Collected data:
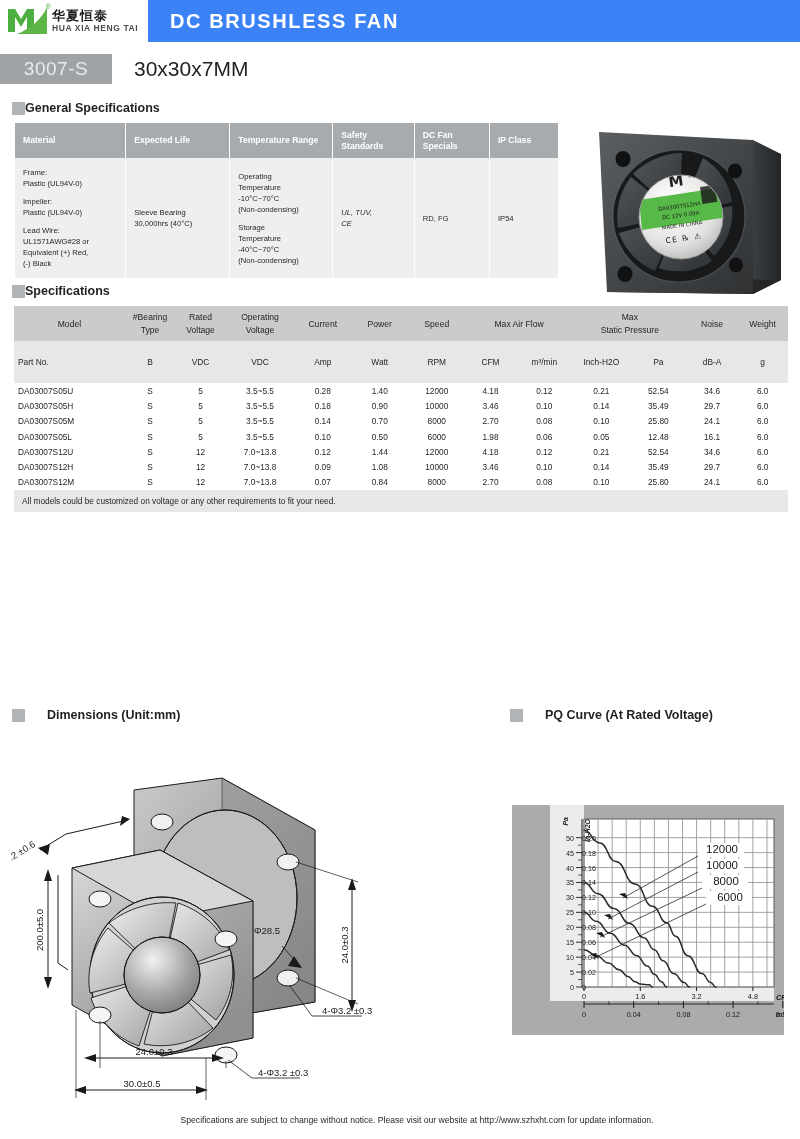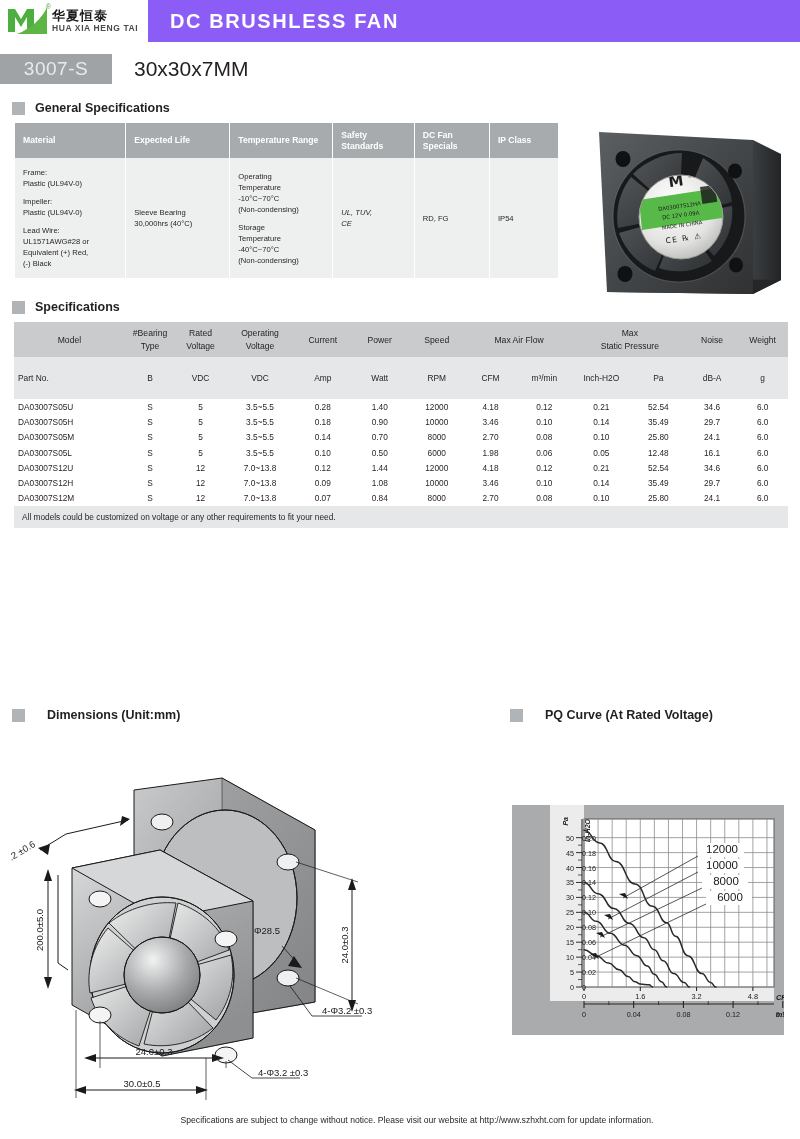"DC BRUSHLESS FAN" .title-band { background: #8b5cf6 -> #3b82f6 }
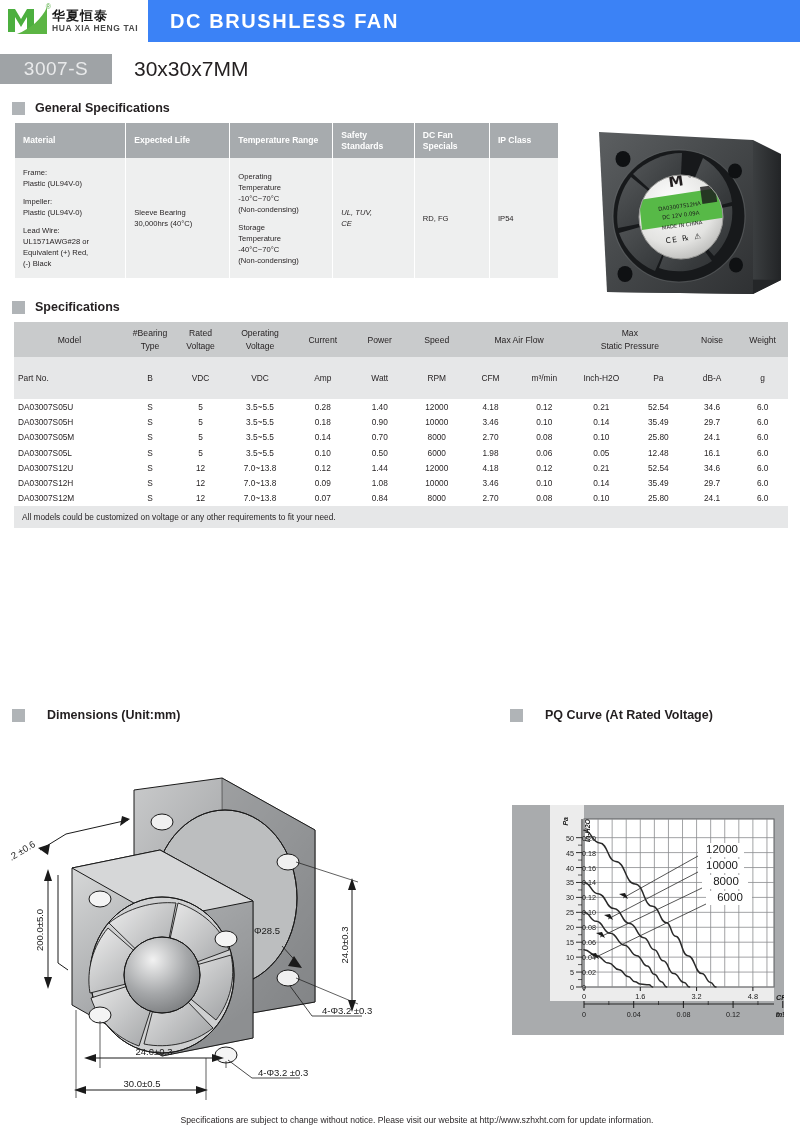"General Specifications" .sec-head { gap: 10px -> none }
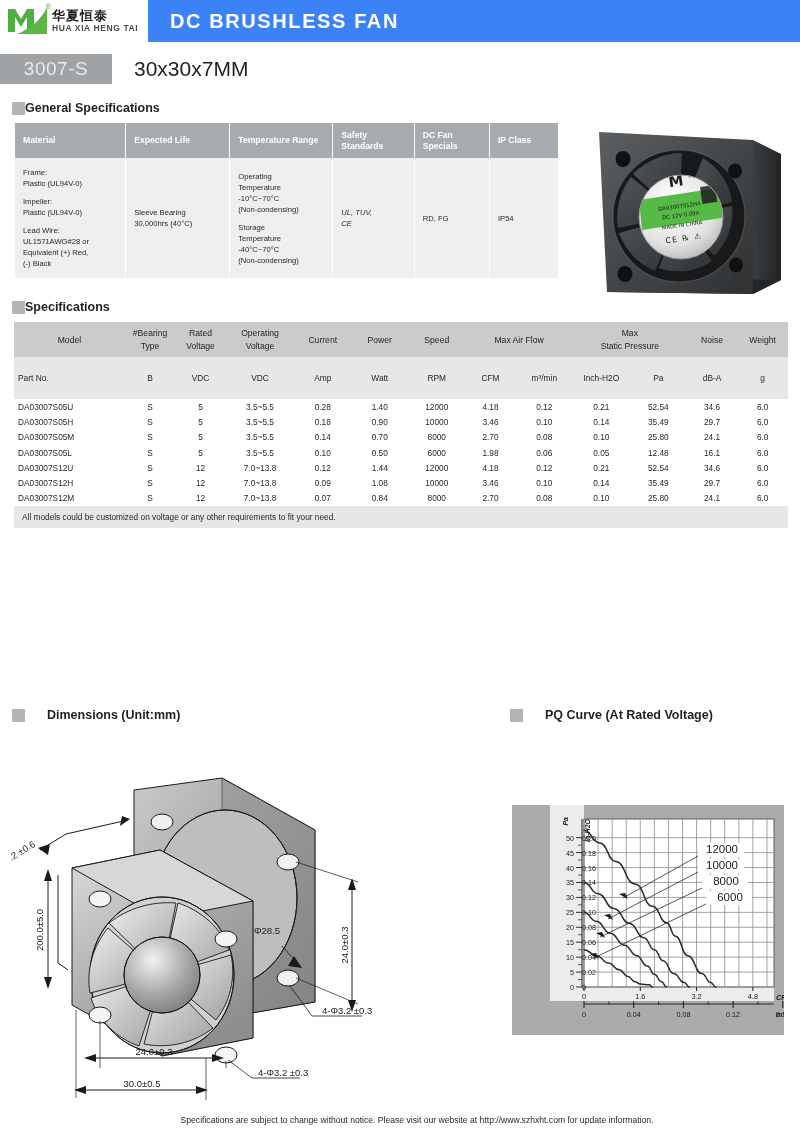"Specifications" div.sec-head { margin-top: 22px -> 6px }
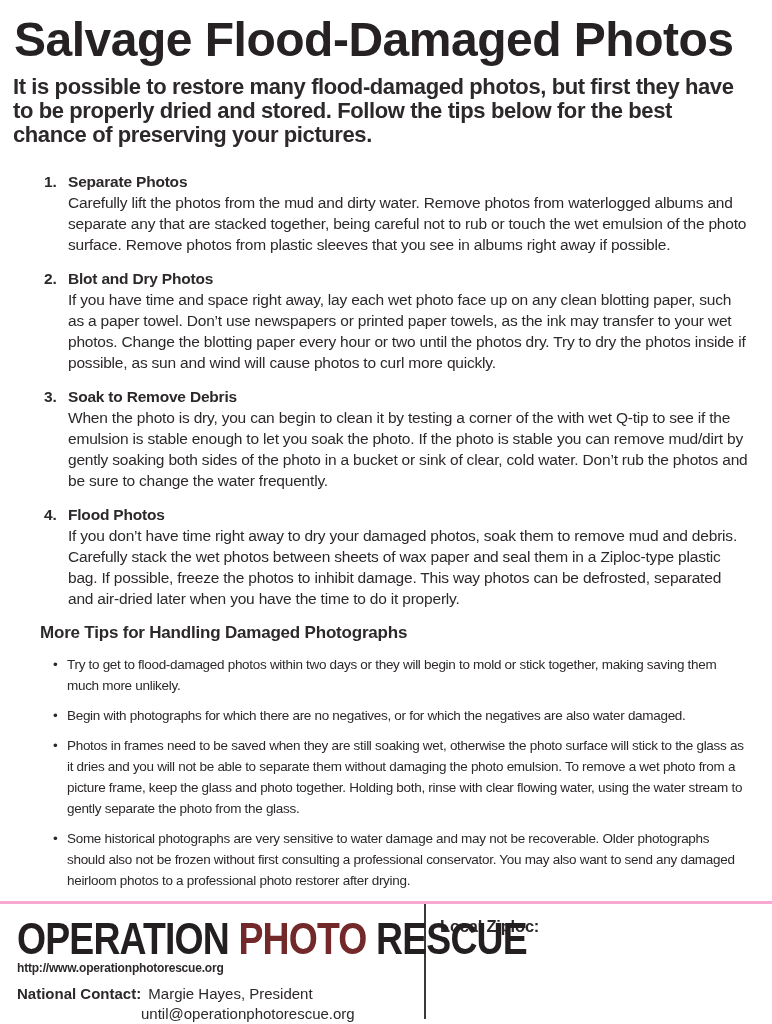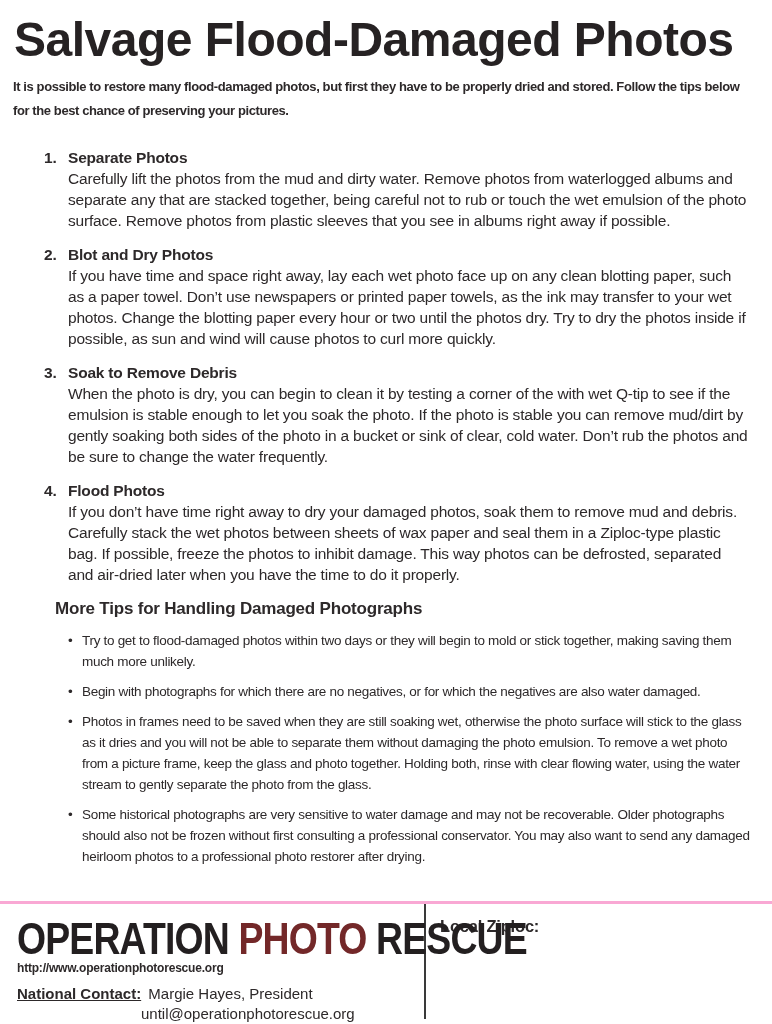"It is possible to restore" .intro { font-size: 13px -> 22px }
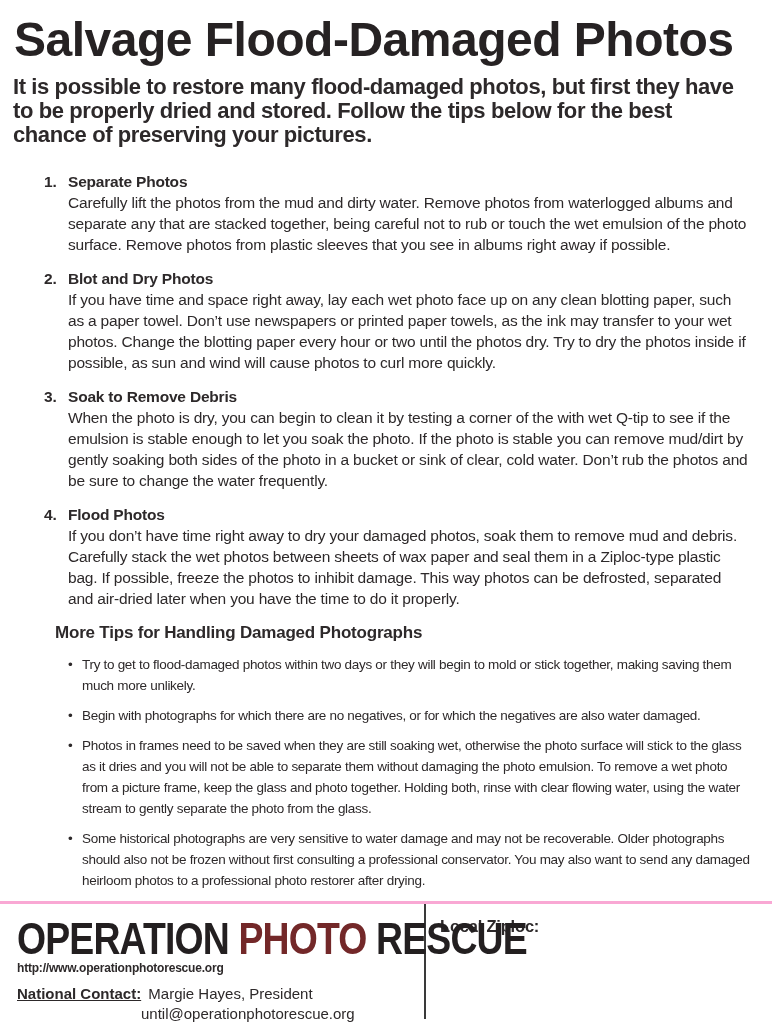"More Tips for Handling Damaged" .more-tips { margin-left: 42px -> 27px }
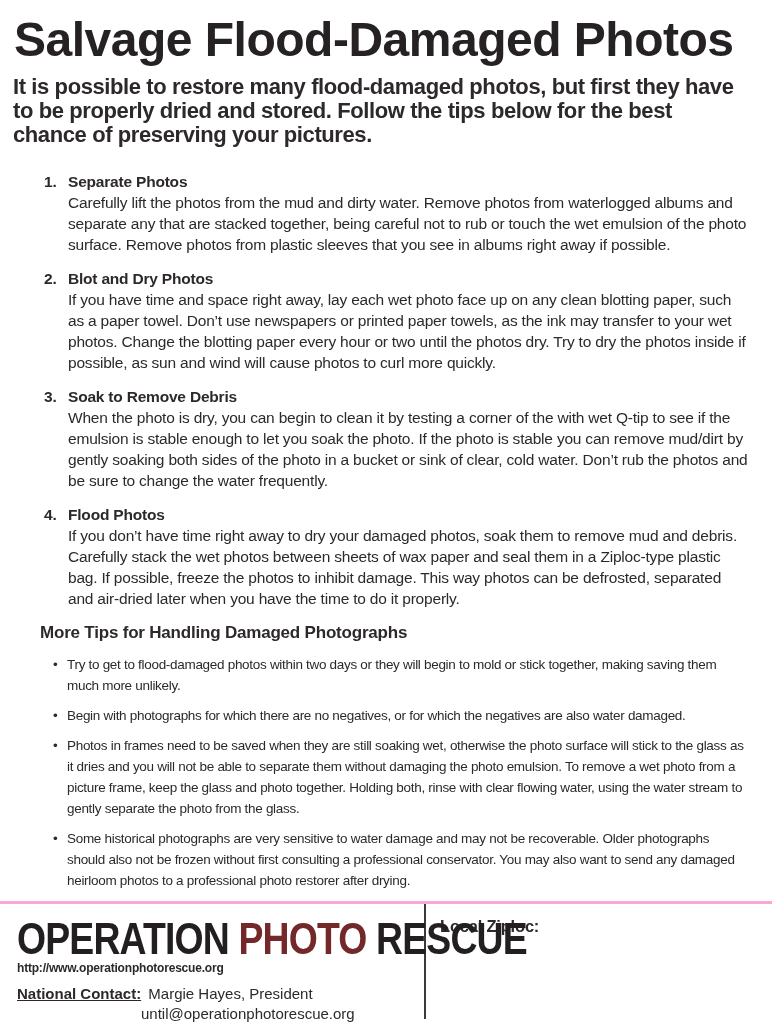"National Contact:" .contact-label { text-decoration: underline -> none }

* _About this task_:
Word-for-word restatement: every line from the one with "gap: 10px ->" through the final line of the data, both ends included, pictures excluded.

* _Your response_:
"General Specifications" .sec-head { gap: 10px -> none }
"Specifications" div.sec-head { margin-top: 22px -> 6px }
"It is possible to restore" .intro { font-size: 13px -> 22px }
"More Tips for Handling Damaged" .more-tips { margin-left: 42px -> 27px }
"National Contact:" .contact-label { text-decoration: underline -> none }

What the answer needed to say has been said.